Zarzuty korupcyjne usłyszeli w czwartek członek zarządu PKN Orlen ds.
petrochemii Marek S. i biznesmen z okolic Płocka, który miał wręczyć mu łapówkę. Warszawska
Prokuratura Apelacyjna skieruje do sądu wnioski o ich aresztowanie.

Zarzuty korupcyjne usłyszeli w czwartek członek zarządu PKN Orlen ds. petrochemii Marek S. i biznesmen z okolic Płocka, który miał wręczyć mu łapówkę. Warszawska Prokuratura Apelacyjna skieruje do sądu wnioski o ich aresztowanie.

"Zarzuty dotyczą korupcji w sektorze gospodarczym. W przypadku członka zarządu chodzi o spowodowanie znacznych skutków majątkowych, a w przypadku biznesmena - wręczenie korzyści majątkowej znacznej wartości" - powiedział PAP w czwartek wiceszef prokuratury apelacyjnej Waldemar Tyl. Nie chciał ujawniać szczegółowych informacji, przyznał jedynie, że chodzi o szkodę rzędu milionów zł.

Prokurator dodał również, że zarzuty dotyczą 2011 r. Członkowi zarządu grozi do ośmiu lat więzienia, biznesmenowi - do pięciu.

Tyl poinformował również, że w tej sprawie przesłuchanych zostało ponad 20 świadków, w tym prezes PKN Orlen.

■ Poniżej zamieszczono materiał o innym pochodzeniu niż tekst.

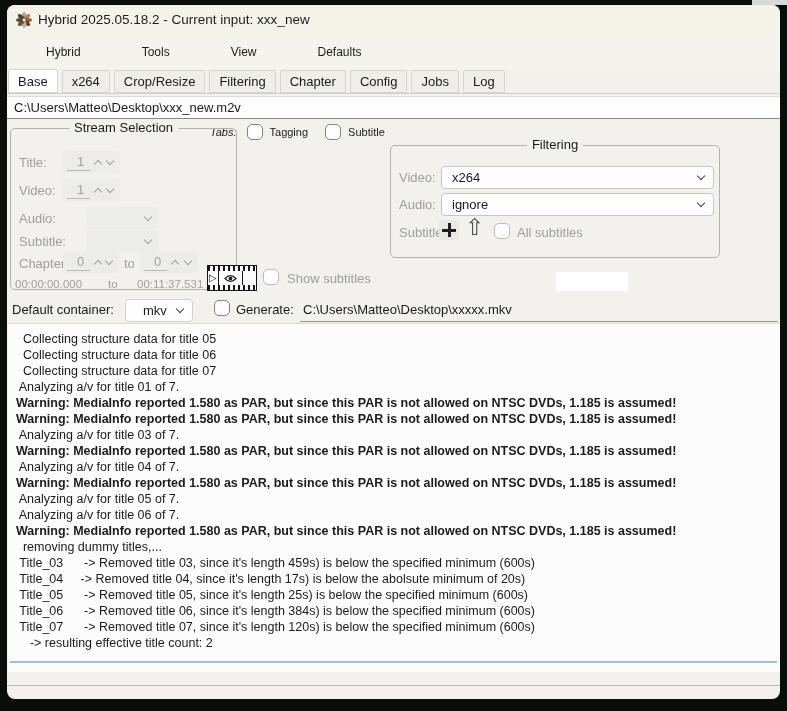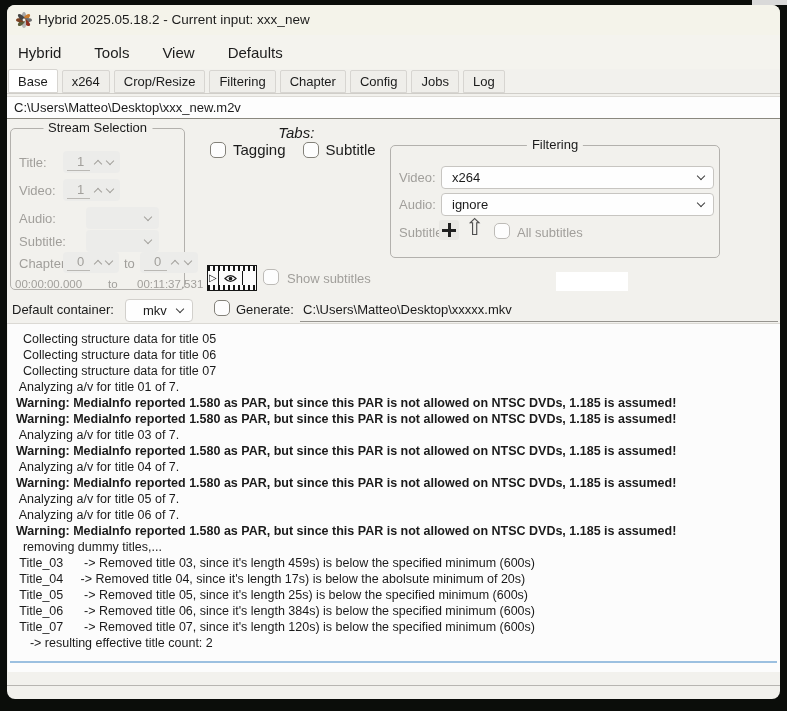--- a/index.html
+++ b/index.html
@@ -16,7 +16,7 @@
   
   .menubar{position:absolute;left:0;top:30px;width:773px;height:34px;background:#f4f3ee;
            display:flex;align-items:center;padding-left:11px;gap:33px;}
-  .menu-item{font-size:15px;color:#1c1c1c;cursor:default;}
+  .menu-item{font-size:12px;color:#1c1c1c;cursor:default;margin-left:28px;}
   
   .tabbar{position:absolute;left:1px;top:64px;height:24px;display:flex;gap:4px;align-items:flex-end;}
   .tab{height:23px;padding:0 9px;display:flex;align-items:center;font-size:13px;

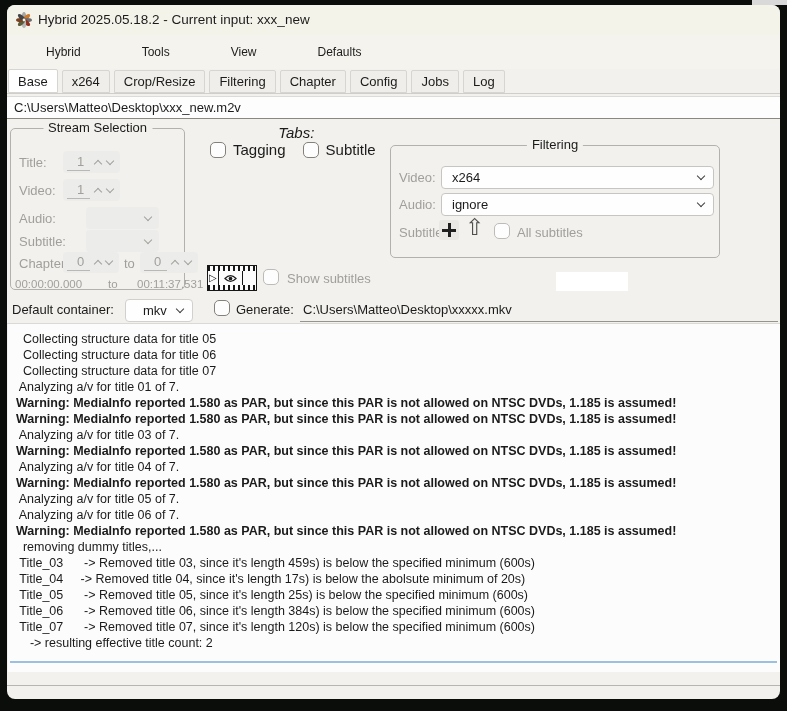--- a/index.html
+++ b/index.html
@@ -176,7 +176,7 @@
         </span>
     </div>
 
-    <div class="group" style="left:3px;top:123px;width:175px;height:162px;">
+    <div class="group" style="left:3px;top:123px;width:227px;height:162px;">
       <span class="legend">Stream Selection</span>
 
       <span class="g-label" style="left:8px;top:26px;">Title:</span>

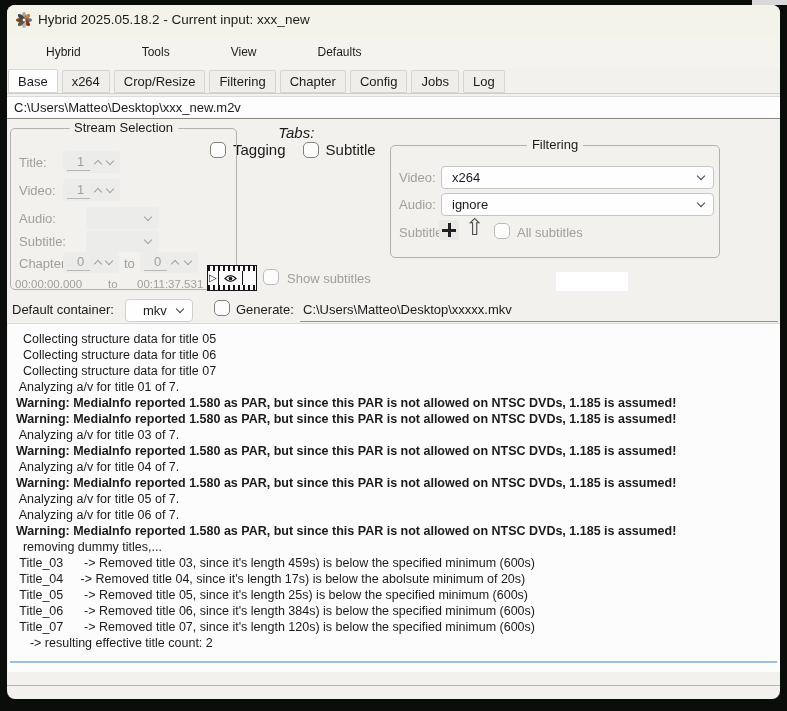--- a/index.html
+++ b/index.html
@@ -28,7 +28,7 @@
               border-top:1px solid #dddbd6;border-bottom:1px solid #8a887f;
               font-size:13px;line-height:22px;padding-left:7px;white-space:nowrap;}
   
-  .tab-toggles{position:absolute;left:203px;top:119px;display:flex;align-items:center;font-size:15px;flex-direction:column;}
+  .tab-toggles{position:absolute;left:203px;top:119px;display:flex;align-items:center;font-size:11px;}
   .tab-toggles .lbl-italic{font-style:italic;margin-right:10px;}
   .toggle-opt{display:flex;align-items:center;margin-right:17px;}
   .cb{width:16px;height:16px;border:1px solid #838179;border-radius:5px;background:#fdfdfd;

Prokuratura nie wyklucza też rozszerzenia stawianych zarzutów. "Oczywiście zależeć to będzie od zebranego materiału dowodowego i informacji uzyskanych w trakcie przesłuchania świadków" - dodał.

W środę Agencja Bezpieczeństwa Wewnętrznego zatrzymała cztery osoby - Marka S. oraz przedsiębiorcę z okolic Płocka i dwóch dyrektorów PKN Orlen, podległych S. Ci ostatni już w środę usłyszeli zarzuty nadużycia zaufania w spółce. Po przesłuchaniu zostali zwolnieni - zastosowano wobec nich poręczenie majątkowe i zakaz opuszczania kraju.

Tyl przyznał w środę, że cała sprawa to efekt działań ABW. Pytany, czy będą kolejne zatrzymania, prokurator dodał, że na tym etapie "jest za wcześnie na tego typu dywagacje".

W środę wieczorem obradowała rada nadzorcza PKN Orlen, która zawiesiła Marka S. w czynnościach członka zarządu spółki na czas nieokreślony. PKN Orlen podał w komunikacie, że tę decyzję podjęto jednogłośnie. "Jednocześnie zarząd PKN Orlen wraz z radą nadzorczą zlecili audytorowi wewnętrznemu podjęcie czynności wyjaśniających i przygotowanie raportu na najbliższe posiedzenie rady nadzorczej" - poinformował płocki koncern.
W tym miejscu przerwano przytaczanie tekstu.